Camino - Days 10 & 11

Great dinner on Friday night, Day 9, the best I’ve had since we entered Spain. Since the parador in Tui our hotels seem to be moving downmarket every night. We were in a 3 star after the parador and on Friday we were in a 2 star and on Saturday and Sunday nights we are in 1 stars. Nothing particularly negative about any of them, more about the size of the room and the quality of the food than anything else. However, our Friday hotel did not have a restaurant and had made arrangements with a local restaurant a couple of hundred metres away to feed us, since dinner is included in the room.

Jut to refresh memories, on Friday our hotel was in a small town at the top of a long tidal bay, some 10 or 12K from the sea. Seafood was obviously the order of the day and we indicated to our waiter that we would not take the fixed hotel meal but order what we wanted and pay the difference. Like a couple of my fellow walkers I started with a dozen oysters, 10 euros a dozen, try and find that at home. They were freshly taken from the bay that we overlooked at dinner and were beyond good, sweet, briny and fat with none of the brassy undertones that you sometimes get with fat west coast oysters.

I went on to an even more enjoyable and rare dish, certainly in our part of the world, a freshly-caught and pan-fried in butter, sole.

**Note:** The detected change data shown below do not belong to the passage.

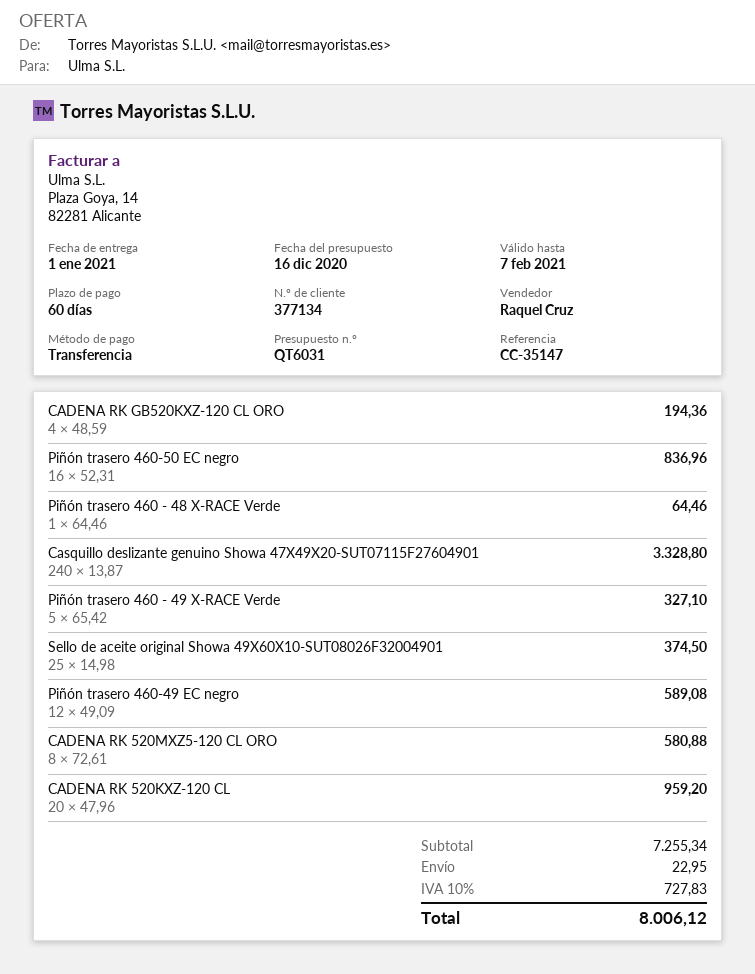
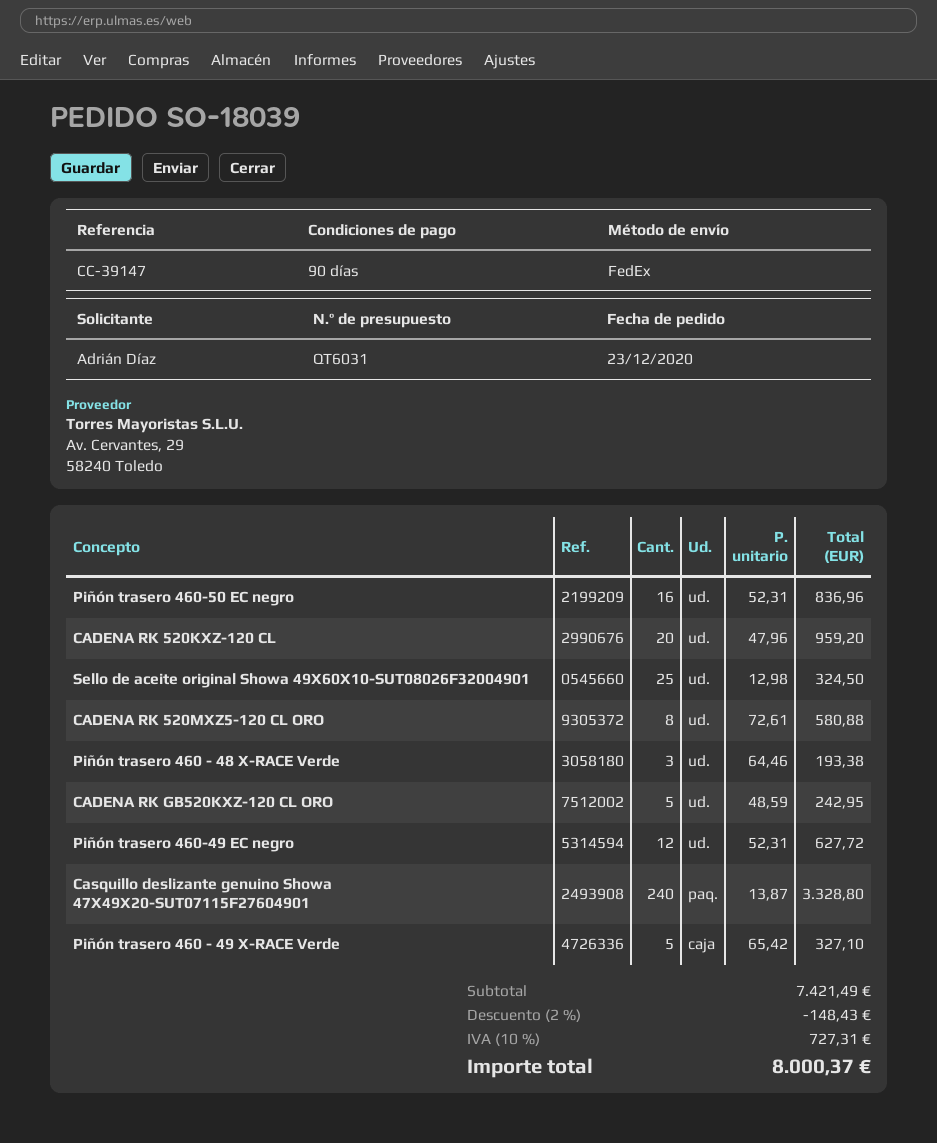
payment terms: 60 days -> 90 days
reference: CC-35147 -> CC-39147
CADENA RK GB520KXZ-120 CL ORO: 4 x 48.59 = 194.36 -> 5 x 48.59 = 242.95
Piñón trasero 460 - 48 X-RACE Verde: 1 x 64.46 = 64.46 -> 3 x 64.46 = 193.38
Sello de aceite original Showa 49X60X10-SUT08026F32004901: 25 x 14.98 = 374.50 -> 25 x 12.98 = 324.50
Piñón trasero 460-49 EC negro: 12 x 49.09 = 589.08 -> 12 x 52.31 = 627.72
subtotal: 7255.34 -> 7421.49
discount: none -> 2% = 148.43
shipping: 22.95 -> none
tax: 10% = 727.83 -> 10% = 727.31
total: 8006.12 -> 8000.37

Our little waiter, so cute that Elaine is planning to take him home, deboned it for me and it really was ambrosia. Very simply done, no other seasonings than the butter it had cooked in, with bits of crispy skin. The flesh of really fresh sole has a stickiness that fades quickly when it is kept around or stored and this sole was sweet and with a very nice sticky bite. A couple of bottles of very good rioja and as a great end to a great day, the restaurant brought us spanish brandy, on the house, to finish our meal. One of the more memorable evenings.

Our two Newfoundland walkers, Evelyn and Elaine.

Saturday morning, Day 10, as we started on our walk, only 12K, all of the previous 2 days sun and light were gone. We should have knocked it off without breathing hard, but maybe the effects of the previous night or the cumulative impact of many days walking or simply the lowering skies and flat gray light, but Saturday felt very hard. There were some pretty stiff climbs but not severe enough to explain everyone’s awareness of all their aches and pains. Yesterday’s 22K felt much easier than today’s 12.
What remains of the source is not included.